> TASK OBJECTIVE: State how many lines of the entries hold the string "class", and output nothing but that count.
BEGIN
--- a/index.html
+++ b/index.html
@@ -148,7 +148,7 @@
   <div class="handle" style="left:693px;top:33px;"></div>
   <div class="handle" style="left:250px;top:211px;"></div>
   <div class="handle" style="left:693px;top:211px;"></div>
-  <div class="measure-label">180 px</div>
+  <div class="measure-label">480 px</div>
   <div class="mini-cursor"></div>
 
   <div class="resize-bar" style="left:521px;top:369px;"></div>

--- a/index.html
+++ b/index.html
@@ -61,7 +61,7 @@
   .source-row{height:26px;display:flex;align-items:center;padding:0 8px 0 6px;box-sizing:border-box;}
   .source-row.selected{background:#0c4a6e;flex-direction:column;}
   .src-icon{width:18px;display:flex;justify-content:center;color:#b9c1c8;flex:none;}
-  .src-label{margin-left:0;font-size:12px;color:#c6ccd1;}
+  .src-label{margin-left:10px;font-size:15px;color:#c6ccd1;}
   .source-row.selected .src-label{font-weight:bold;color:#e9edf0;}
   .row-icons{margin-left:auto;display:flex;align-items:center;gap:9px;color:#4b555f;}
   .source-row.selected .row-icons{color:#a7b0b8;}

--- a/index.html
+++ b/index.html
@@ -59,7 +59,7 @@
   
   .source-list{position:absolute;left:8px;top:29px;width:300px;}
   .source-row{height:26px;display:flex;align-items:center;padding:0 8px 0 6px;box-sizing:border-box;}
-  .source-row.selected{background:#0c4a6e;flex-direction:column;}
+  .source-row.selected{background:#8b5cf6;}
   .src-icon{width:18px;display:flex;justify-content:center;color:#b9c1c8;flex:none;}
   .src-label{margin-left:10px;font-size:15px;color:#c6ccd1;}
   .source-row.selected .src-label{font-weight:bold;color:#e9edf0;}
END
> RESULT OF THE TASK: 7